Docker Persistence feat. MS SQL Server, PostgreSQL, MariaDB, MySQL, MongoDB

We did the initial project setup on containers in the previous "Demystifying Docker" series article. In this one, we will cover the database with persistence (examples with MS SQL Server, PostgreSQL, MySQL, MariaDB, Mongo) part. Still, first, we need to clarify a couple of things regarding the concept of the critical services (such as the database) running in containers.

Why NOT database in Docker?

TL;DR: Carefully consider using it in the production environment if your database is a critical service.

Docker was not created with persistence in mind, and one of the most appealing features of containers is their ability to be started and terminated at will. The data in the container is transient, and it is erased with the container.

Be careful using database services in containers in a PRODUCTION environment! If your database is not a critical service (which is rare), maybe you could try it in Docker; otherwise, you are entering a dangerous zone of having a headache in the (probably near) future.

If you are deploying on a cloud, the best option is to use cloud database services (AWS Relational Database Service (RDS), Azure Databases, Google Cloud Databases, Managed Databases on Digital Ocean, or an equivalent hosted database service of your cloud provider).
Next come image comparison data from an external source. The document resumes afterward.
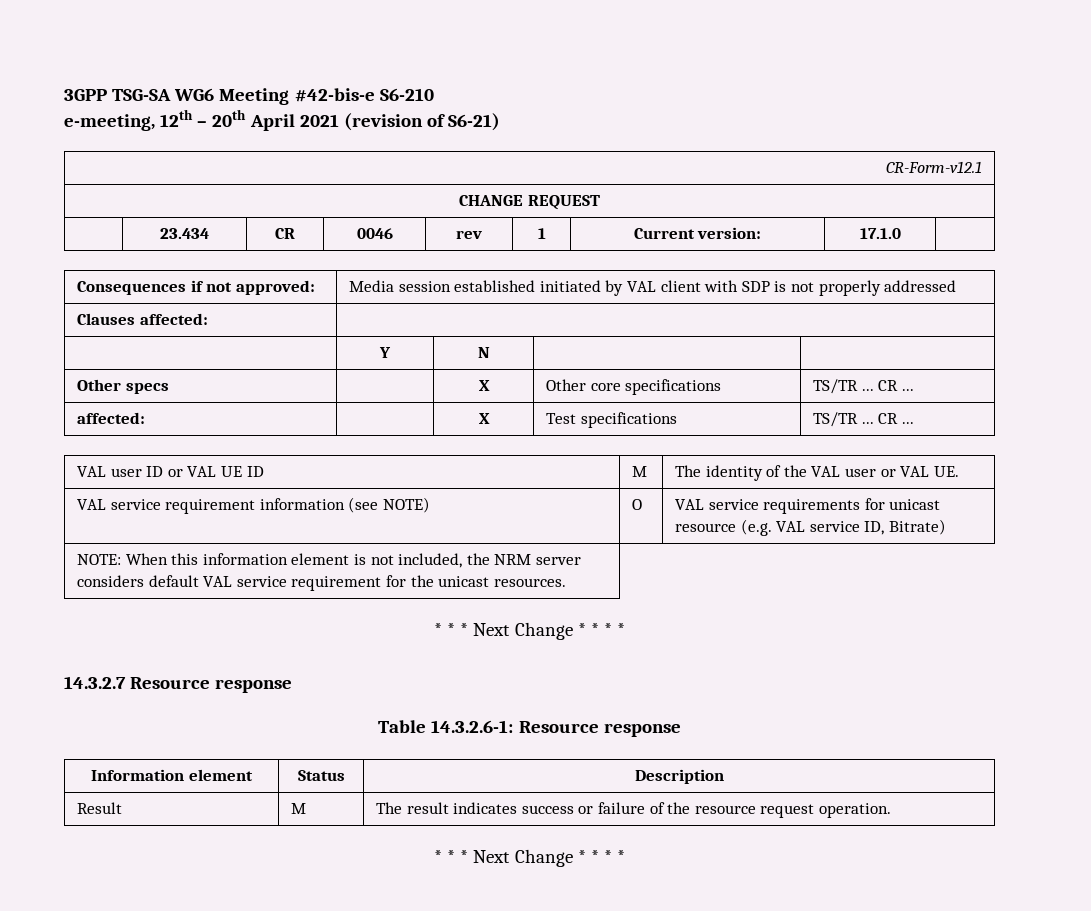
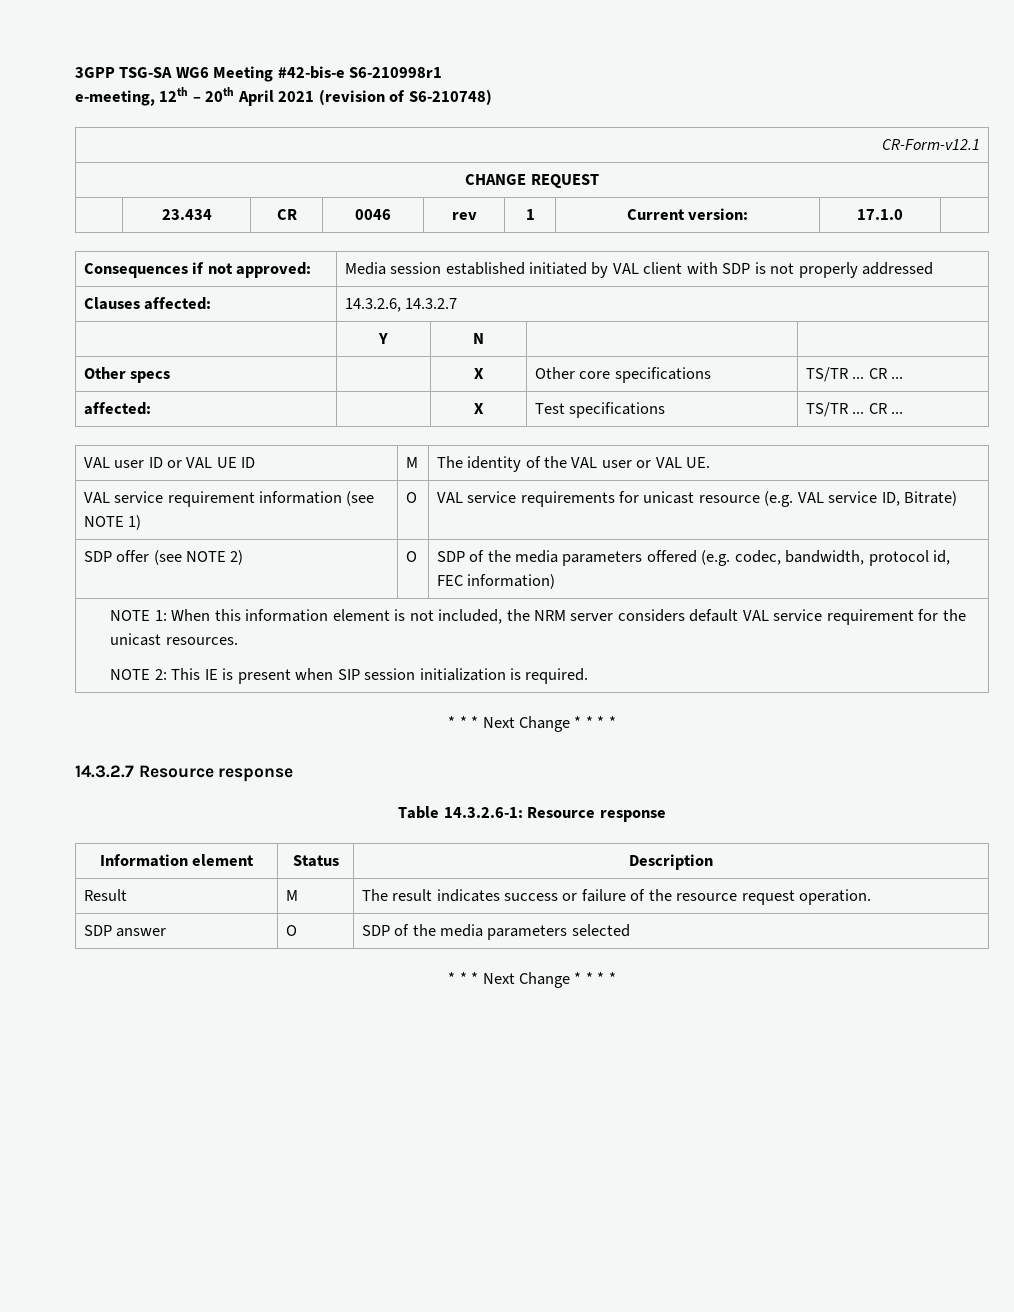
- 3GPP TSG-SA WG6 Meeting #42-bis-e S6-210
+ 3GPP TSG-SA WG6 Meeting #42-bis-e S6-210998r1
- e-meeting, 12th – 20th April 2021 (revision of S6-21)
+ e-meeting, 12th – 20th April 2021 (revision of S6-210748)
- Clauses affected: |
+ Clauses affected: | 14.3.2.6, 14.3.2.7
- VAL service requirement information (see NOTE) | O | VAL service requirements for unicast resource (e.g. VAL service ID, Bitrate)
+ VAL service requirement information (see NOTE 1) | O | VAL service requirements for unicast resource (e.g. VAL service ID, Bitrate)
- NOTE: When this information element is not included, the NRM server considers default VAL service requirement for the unicast resources.
+ SDP offer (see NOTE 2) | O | SDP of the media parameters offered (e.g. codec, bandwidth, protocol id, FEC information)
+ NOTE 1: When this information element is not included, the NRM server considers default VAL service requirement for the unicast resources.
+ NOTE 2: This IE is present when SIP session initialization is required.
+ SDP answer | O | SDP of the media parameters selected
This will simplify many management tasks such as updating minor versions, handling regular backups and even scaling up.

Why YES database in Docker?

TL;DR: For any environment (production with particular caution).

Let us suppose that we have a couple of different database engines in our projects, or have different versions of any (or all) of them, or your colleague has another operating system or with a different setup, or you need a quick start on the new developer joining the team, we can mention a lot more, but I am sure you get the point. You don't want to overload your working machine with different installations and versions when you can do it in one place easily through the docker CLI commands or the docker-compose specification. You can add or remove it without impacting the rest of the system.
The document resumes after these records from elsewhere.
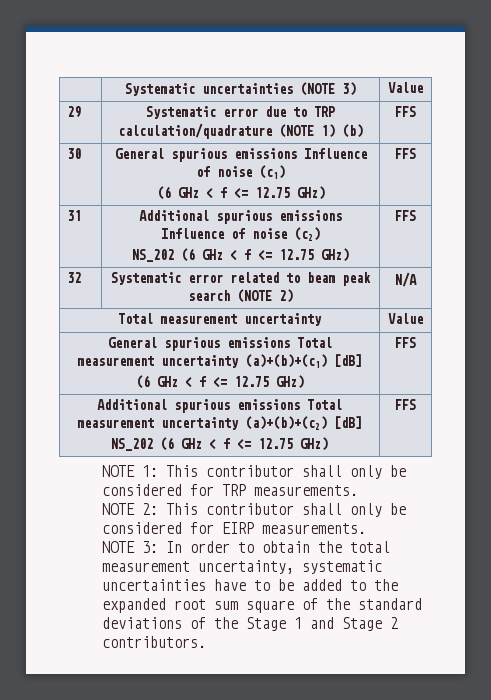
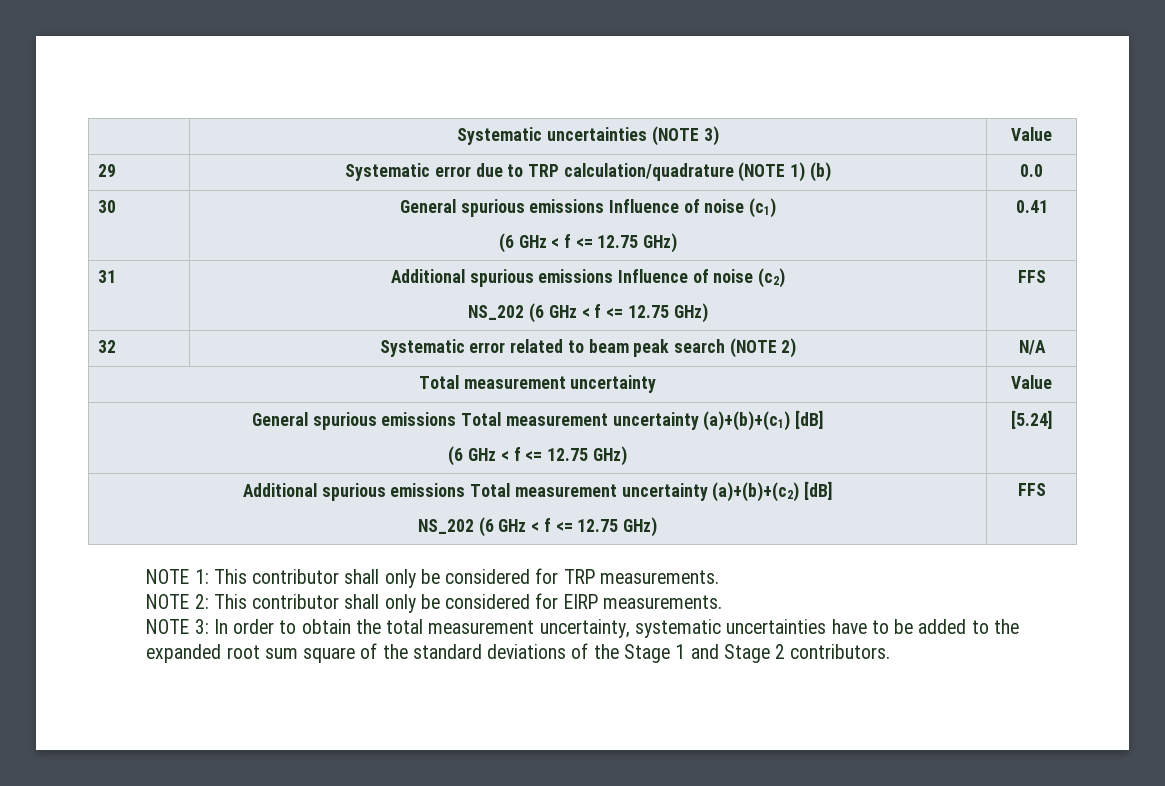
- 29 | Systematic error due to TRP calculation/quadrature (NOTE 1) (b) | FFS
+ 29 | Systematic error due to TRP calculation/quadrature (NOTE 1) (b) | 0.0
  30 | General spurious emissions Influence of noise (c1)
- (6 GHz < f <= 12.75 GHz) | FFS
+ (6 GHz < f <= 12.75 GHz) | 0.41
  General spurious emissions Total measurement uncertainty (a)+(b)+(c1) [dB]
- (6 GHz < f <= 12.75 GHz) | FFS
+ (6 GHz < f <= 12.75 GHz) | [5.24]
As previously mentioned, containers don't exist with persistence in mind, but we usually want to have data even if we restart our container engine or working machine. Luckily, there are a couple of ways to preserve the data mentioned below.

Data persistence

There are two ways of Docker handling the persistence in general - volumes and bind mounts. Both allow you to mount a location on the host machine to a place in the container. This provides storage for the data even if the container is shut down, and there is no need to worry about the data being lost.

Bind mounts

Bind mount is not my preferred way of persisting data, but it still has its usage, so I will briefly run through the idea with PostgreSQL as an example. Bind mounts will mount a file or directory to the container from the host machine, and then it can be referenced via its absolute path. It relies on the host machine's filesystem having a specific directory structure. If not, it is necessary to explicitly create a path to the file or folder to place the storage. Additionally, bind mounts give us access to sensitive files, and we can change the host filesystem through processes running in a container, which is considered a security implication.

Usage

You can use the flags --mount and -v to use bind mounts on a container. The most noticeable difference between the two options is that --mount is more explicit and verbose, whereas -v is more of a shortcut for --mount. It combines all of the --mount options into a single field. To learn more, always reference the official documentation.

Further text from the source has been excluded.